Mayerling explained that there were secret passages and servants and even children in on the ruse all throughout the history of the house. Mayerling also said that when the Reverend Lionel Foyster took over in the '30s, that he and his family were struggling financially (as were most people in the '30s), and they figured that keeping the rectory's ghostly mystique alive could only help them. The Foysters had installed a new water heater, Mayerling said, which made loud knocking noises, noises that the couple claimed terrified them. The Foysters also encouraged Mayerling, who was visiting the rectory, to walk the gardens at dusk in a black cape with a turned-up collar when tourists were around, lending to the myth of a headless ghoul damned to roam the grounds forever. However, the story of Borley Rectory is not so cut-and-dry.
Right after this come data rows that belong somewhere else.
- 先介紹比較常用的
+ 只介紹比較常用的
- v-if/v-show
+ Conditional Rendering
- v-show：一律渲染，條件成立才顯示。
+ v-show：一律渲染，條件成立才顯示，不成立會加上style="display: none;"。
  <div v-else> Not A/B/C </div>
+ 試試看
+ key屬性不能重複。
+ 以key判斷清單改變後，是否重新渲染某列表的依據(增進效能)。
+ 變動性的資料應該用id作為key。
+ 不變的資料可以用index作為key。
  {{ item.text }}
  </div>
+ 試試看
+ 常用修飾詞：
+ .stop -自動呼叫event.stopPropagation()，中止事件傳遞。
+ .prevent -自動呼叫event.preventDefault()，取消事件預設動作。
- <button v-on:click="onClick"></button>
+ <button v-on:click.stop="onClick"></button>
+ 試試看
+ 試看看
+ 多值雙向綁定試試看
'It still makes me feel rather shaken'

In that same book, Mayerling said that there was one incident that even he could never explain. On Easter in 1935, the famous Irish playwright George Bernard Shaw, Sir Montagu Norman (Governor of the Bank of England), Bernard Spilsbury (criminal forensic scientist), and Marianne Foyster, the pastor's wife, attended a séance at Borley. Mayerling said the group sat in silence in a dimly lit cellar on the grounds at midnight, when all of a sudden, they heard bells in the kitchen (set up to detect any intruders) clanging loudly, all together. There was no one up there, and no way to fake such a thing.
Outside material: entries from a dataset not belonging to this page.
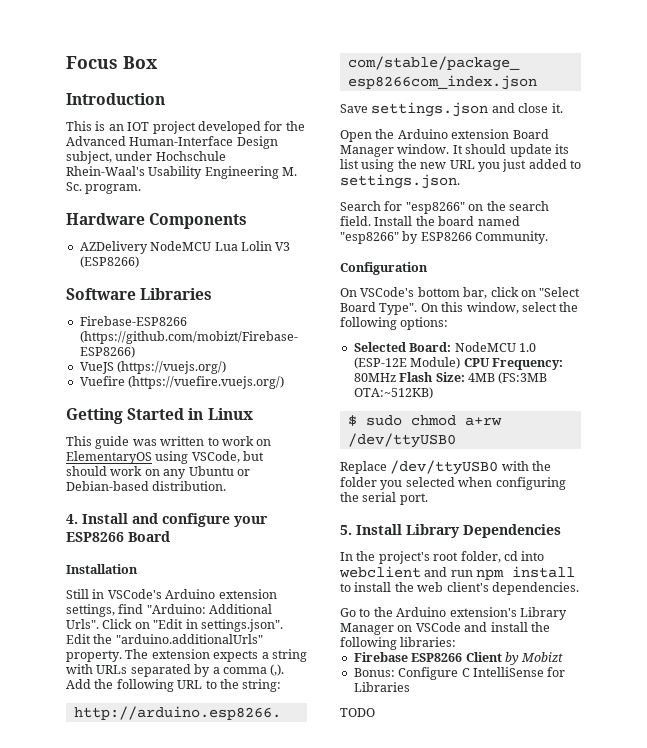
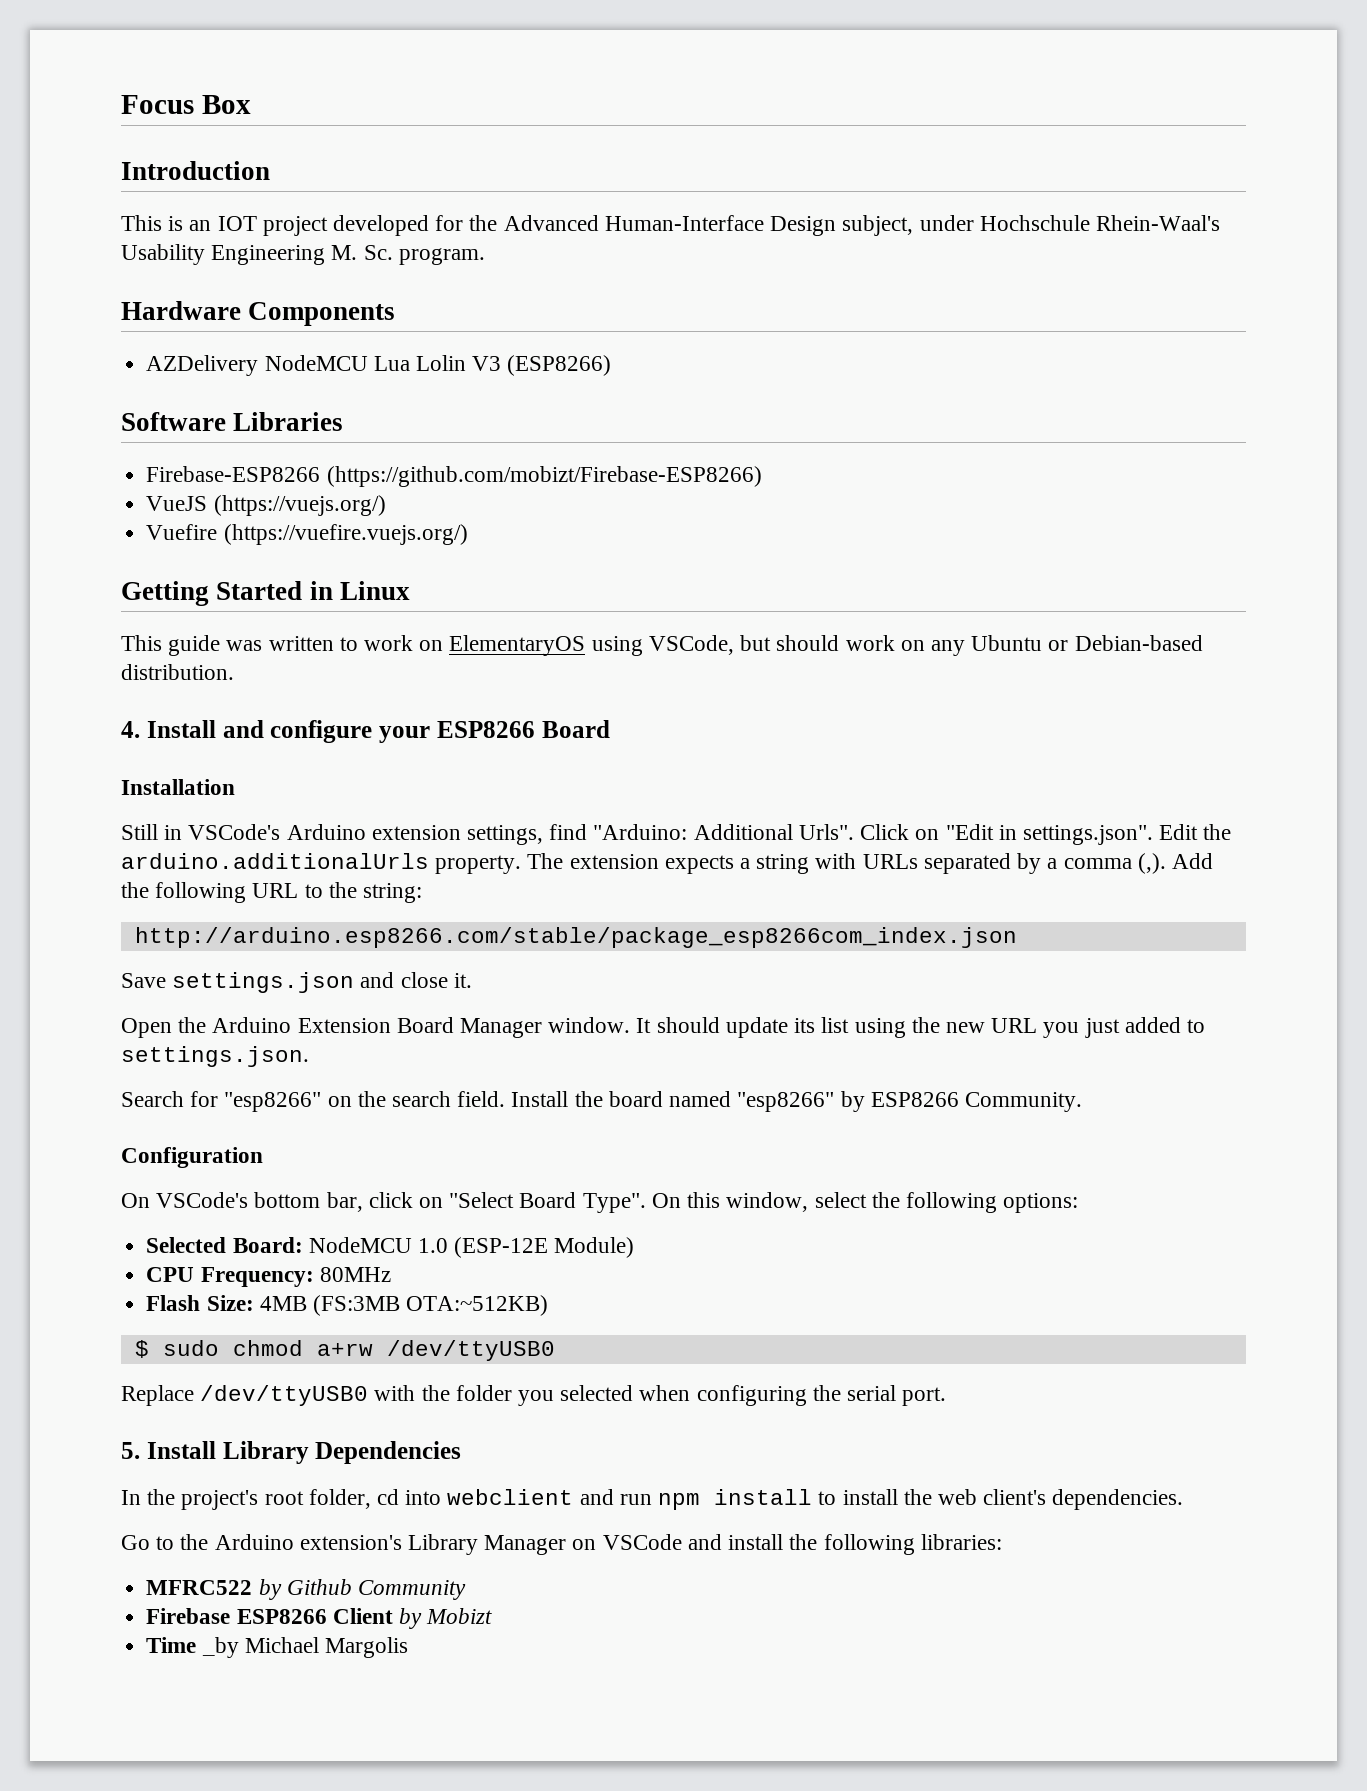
- Click on "Edit in settings.json". Edit the "arduino.additionalUrls" property.
+ Click on "Edit in settings.json". Edit the arduino.additionalUrls property.
- Open the Arduino extension Board Manager window.
+ Open the Arduino Extension Board Manager window.
- Selected Board: NodeMCU 1.0 (ESP-12E Module) CPU Frequency: 80MHz Flash Size: 4MB (FS:3MB OTA:~512KB)
+ Selected Board: NodeMCU 1.0 (ESP-12E Module)
+ CPU Frequency: 80MHz
+ Flash Size: 4MB (FS:3MB OTA:~512KB)
+ MFRC522 by Github Community
- Bonus: Configure C IntelliSense for Libraries
- TODO
+ Time _by Michael Margolis

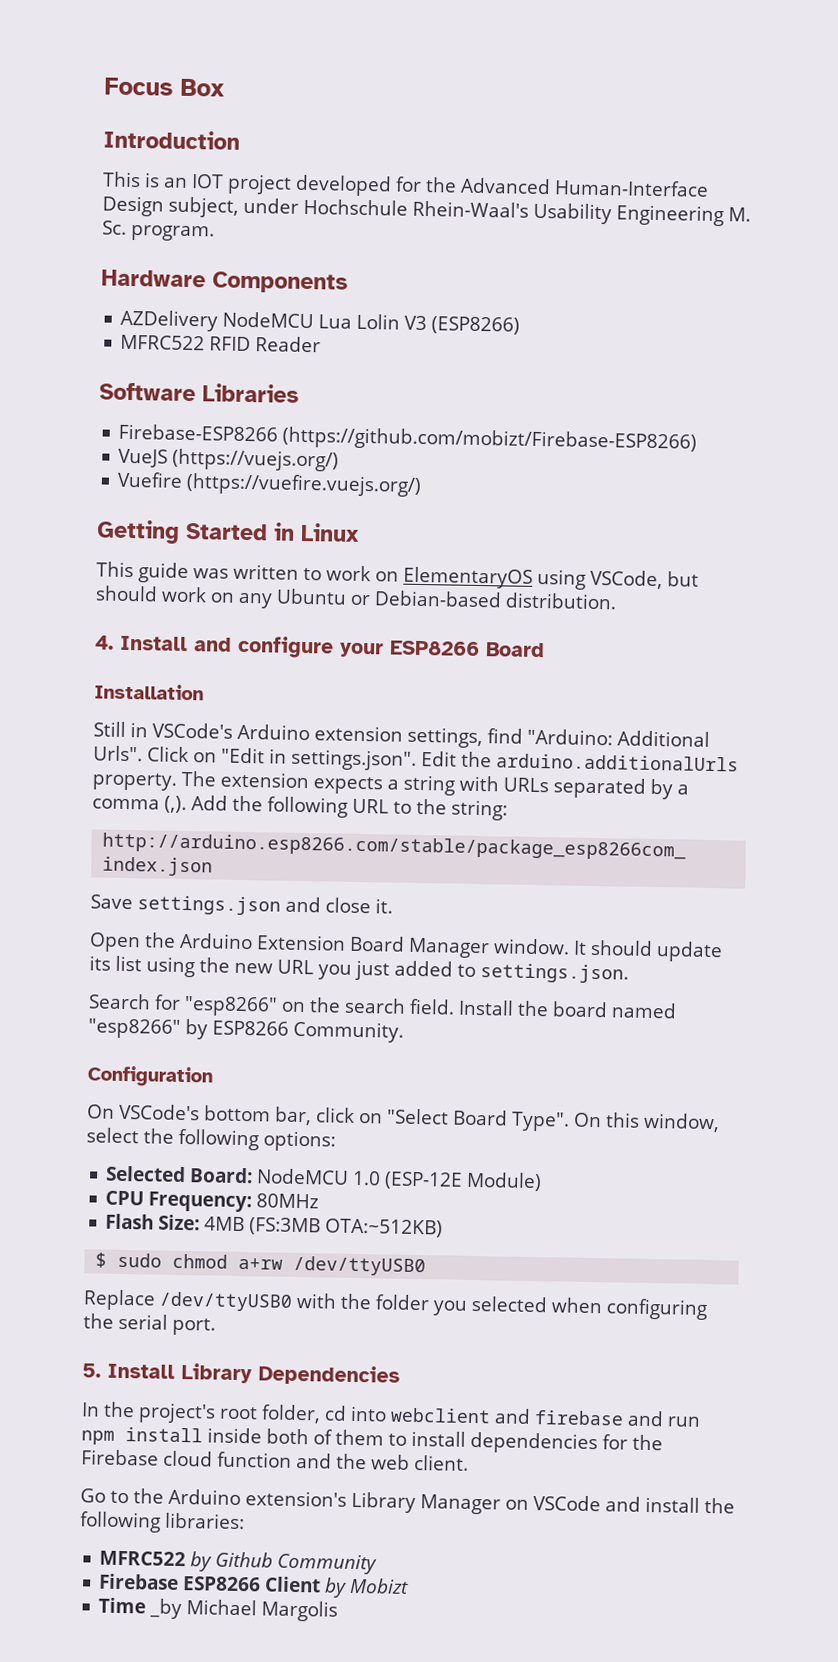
+ MFRC522 RFID Reader
- In the project's root folder, cd into webclient and run npm install to install the web client's dependencies.
+ In the project's root folder, cd into webclient and firebase and run npm install inside both of them to install dependencies for the Firebase cloud function and the web client.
"Norman jumped up and then there was a lightning strike of silver-blue light which appeared to implode from all walls and the ceiling of the cellars and then there was a dead silence," Mayerling told The Guardian in 2000. "Shaw had been in the process of pushing a box of matches diagonally across the table and Norman was half off his chair in a turning position, but every member of the séance was struck with an instant paralysis which lasted about five seconds." Mayerling said that he was temporarily blinded, but later regained sight in one eye, and Shaw and Norman refused to stay the night. "I can't explain that occurrence and, to be honest, it still makes me feel rather shaken. The rest of the hauntings were, without exception, the most successful hoax of the age, but that still sets my spine tingling." Sweet dreams!